# Data for this exercise
####################

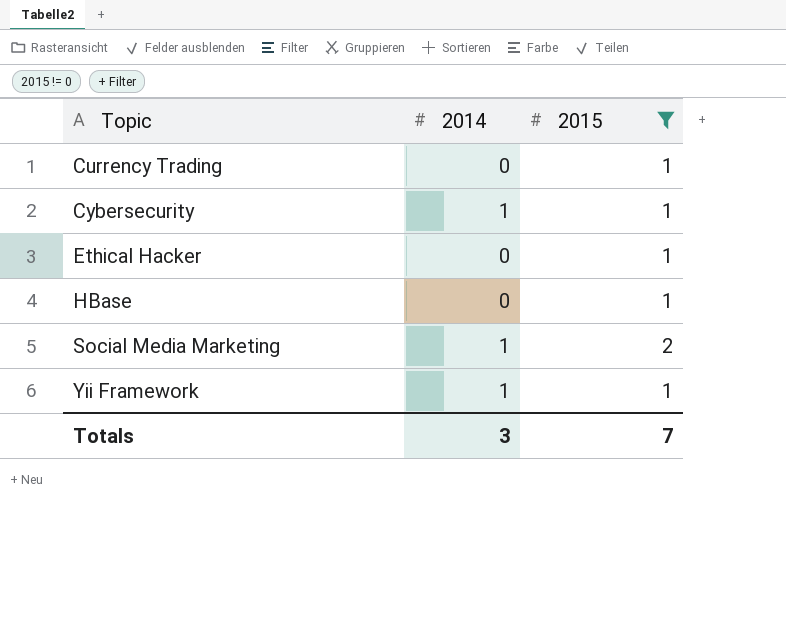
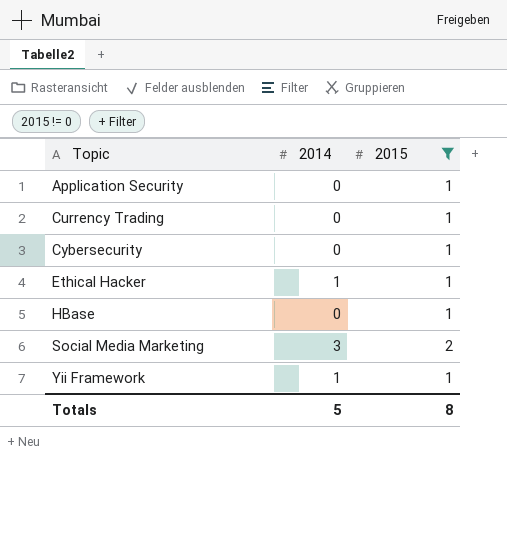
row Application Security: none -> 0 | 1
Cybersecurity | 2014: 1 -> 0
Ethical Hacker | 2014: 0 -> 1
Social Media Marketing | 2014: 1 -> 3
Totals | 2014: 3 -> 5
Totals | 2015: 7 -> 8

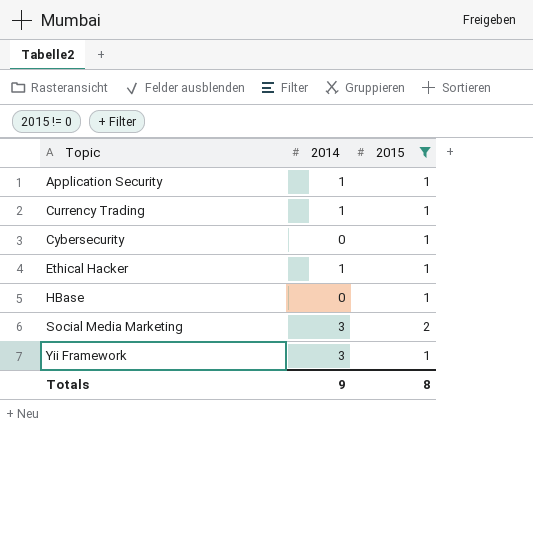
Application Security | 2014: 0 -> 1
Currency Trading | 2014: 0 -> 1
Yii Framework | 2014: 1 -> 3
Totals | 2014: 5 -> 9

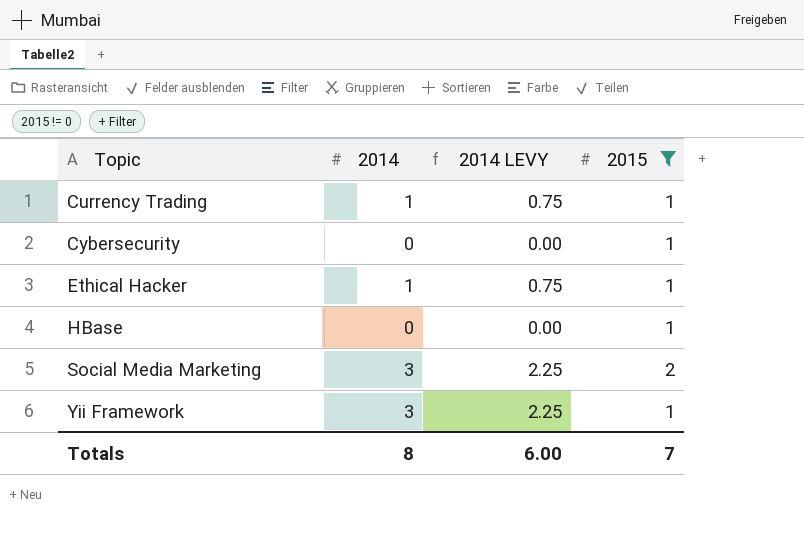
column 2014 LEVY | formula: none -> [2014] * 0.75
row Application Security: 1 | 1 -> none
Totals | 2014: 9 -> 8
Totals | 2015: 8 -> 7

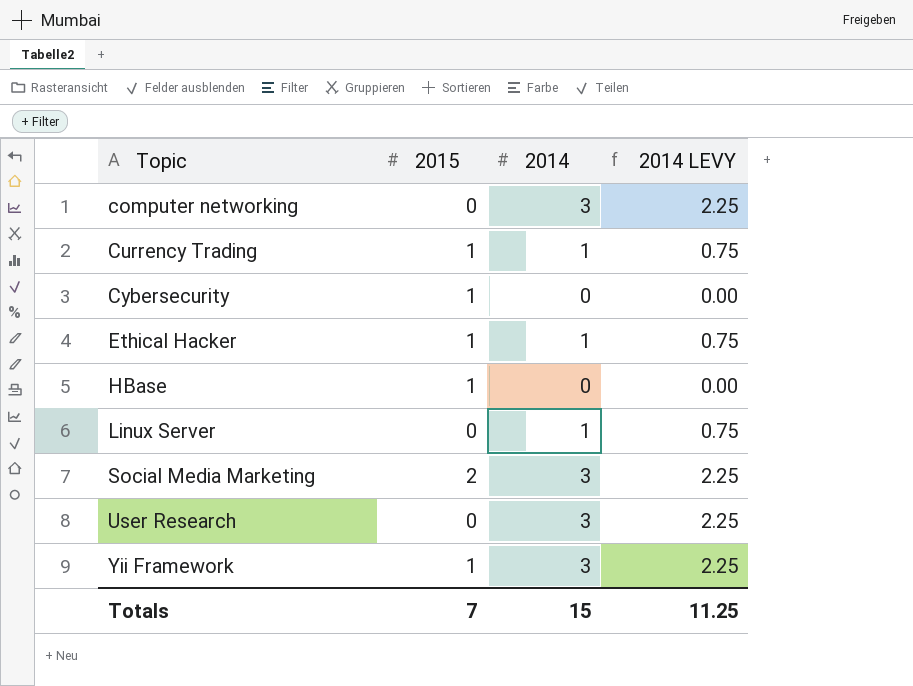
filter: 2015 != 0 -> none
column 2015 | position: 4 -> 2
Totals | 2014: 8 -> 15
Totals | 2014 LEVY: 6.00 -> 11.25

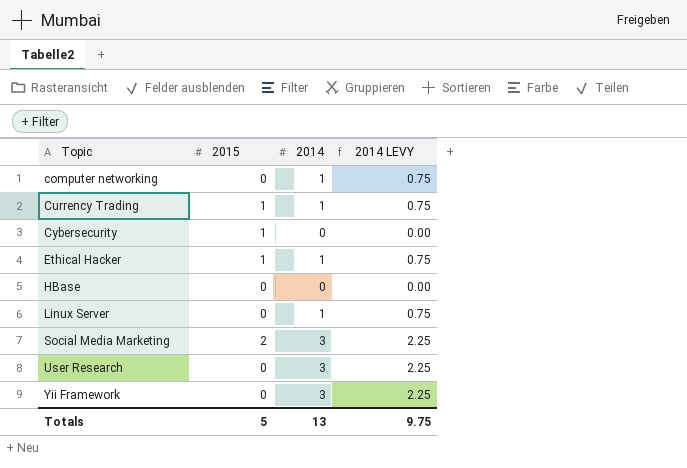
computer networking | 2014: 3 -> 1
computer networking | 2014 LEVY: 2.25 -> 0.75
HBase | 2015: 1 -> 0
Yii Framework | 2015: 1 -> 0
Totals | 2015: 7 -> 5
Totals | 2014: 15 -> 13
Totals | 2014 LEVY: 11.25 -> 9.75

####################

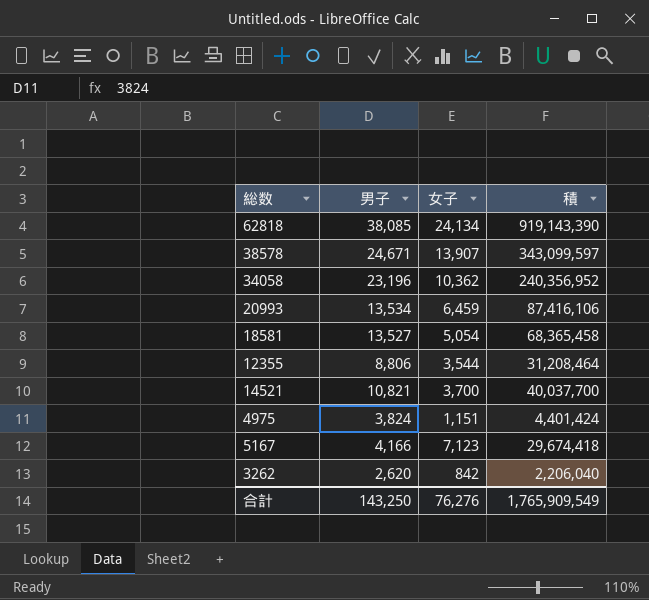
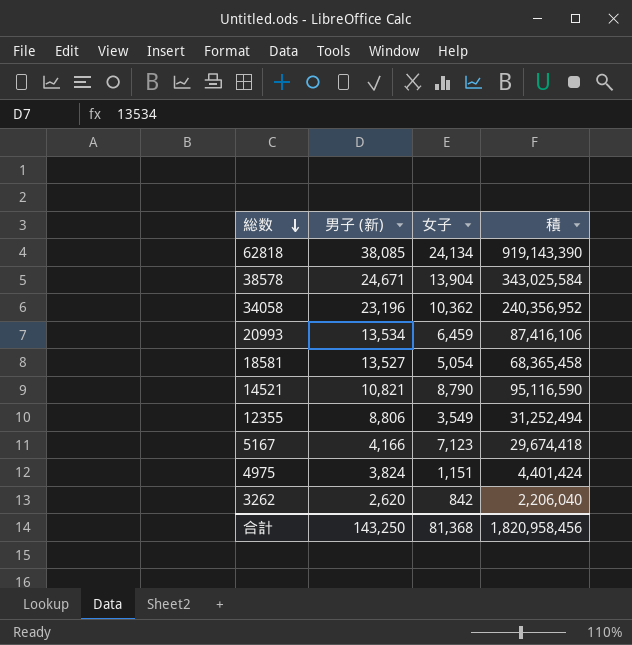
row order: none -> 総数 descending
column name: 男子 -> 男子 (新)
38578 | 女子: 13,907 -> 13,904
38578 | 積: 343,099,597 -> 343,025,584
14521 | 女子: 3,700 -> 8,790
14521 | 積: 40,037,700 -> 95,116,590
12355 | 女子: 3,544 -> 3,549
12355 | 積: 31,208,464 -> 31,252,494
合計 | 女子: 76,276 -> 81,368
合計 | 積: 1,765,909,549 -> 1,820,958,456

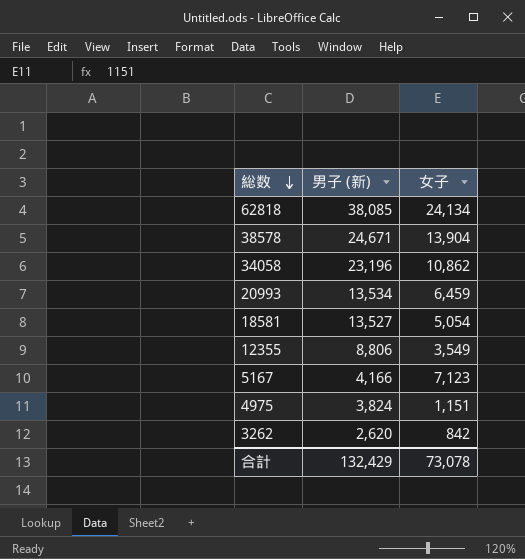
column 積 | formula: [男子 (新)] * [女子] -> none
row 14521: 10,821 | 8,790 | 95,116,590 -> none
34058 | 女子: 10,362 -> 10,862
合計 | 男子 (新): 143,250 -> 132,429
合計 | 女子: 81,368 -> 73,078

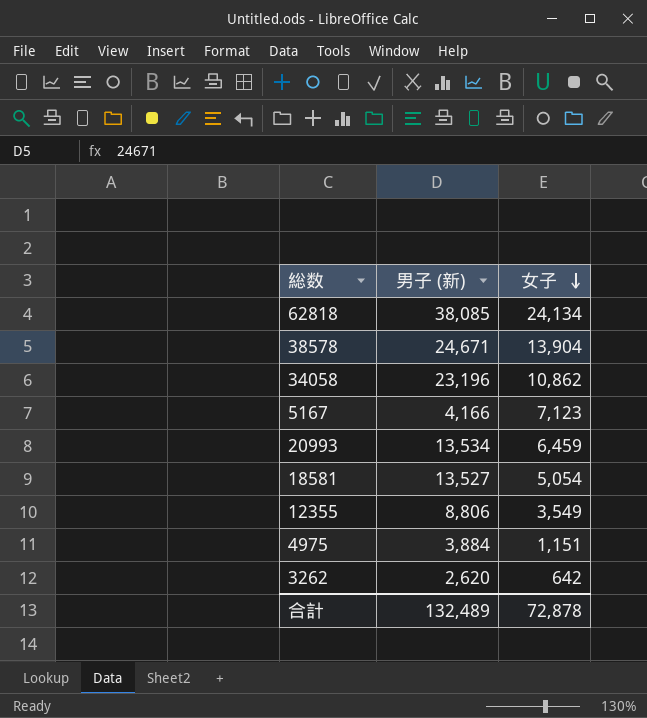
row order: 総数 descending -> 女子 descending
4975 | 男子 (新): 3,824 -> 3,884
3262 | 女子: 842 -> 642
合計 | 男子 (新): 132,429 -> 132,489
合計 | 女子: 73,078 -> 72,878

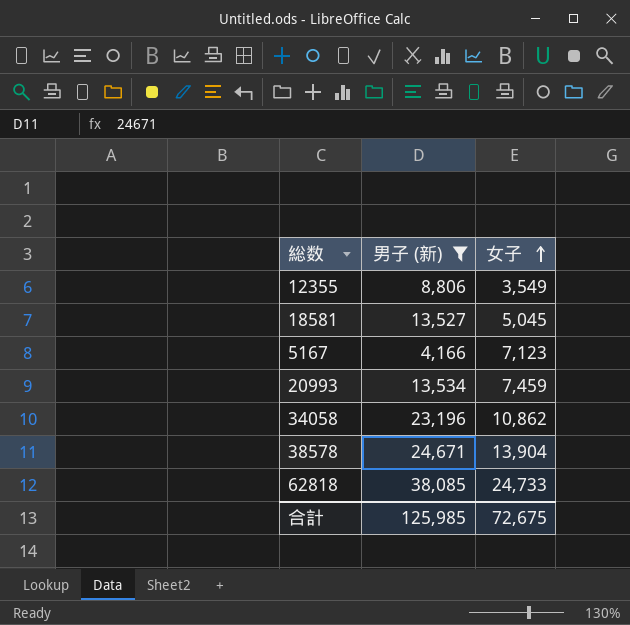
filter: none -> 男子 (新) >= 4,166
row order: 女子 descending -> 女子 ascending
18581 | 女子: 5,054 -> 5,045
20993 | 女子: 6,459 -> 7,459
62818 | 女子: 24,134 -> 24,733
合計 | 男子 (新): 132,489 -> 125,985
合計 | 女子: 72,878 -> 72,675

####################

# Assigned task
Give again, exactly as written above, each line from the one that has "12355 | 女子: 3,544 -> 3,549" to the one that has "filter: none -> 男子 (新) >= 4,166", both included; omit the pictures.

# Task output
12355 | 女子: 3,544 -> 3,549
12355 | 積: 31,208,464 -> 31,252,494
合計 | 女子: 76,276 -> 81,368
合計 | 積: 1,765,909,549 -> 1,820,958,456

column 積 | formula: [男子 (新)] * [女子] -> none
row 14521: 10,821 | 8,790 | 95,116,590 -> none
34058 | 女子: 10,362 -> 10,862
合計 | 男子 (新): 143,250 -> 132,429
合計 | 女子: 81,368 -> 73,078

row order: 総数 descending -> 女子 descending
4975 | 男子 (新): 3,824 -> 3,884
3262 | 女子: 842 -> 642
合計 | 男子 (新): 132,429 -> 132,489
合計 | 女子: 73,078 -> 72,878

filter: none -> 男子 (新) >= 4,166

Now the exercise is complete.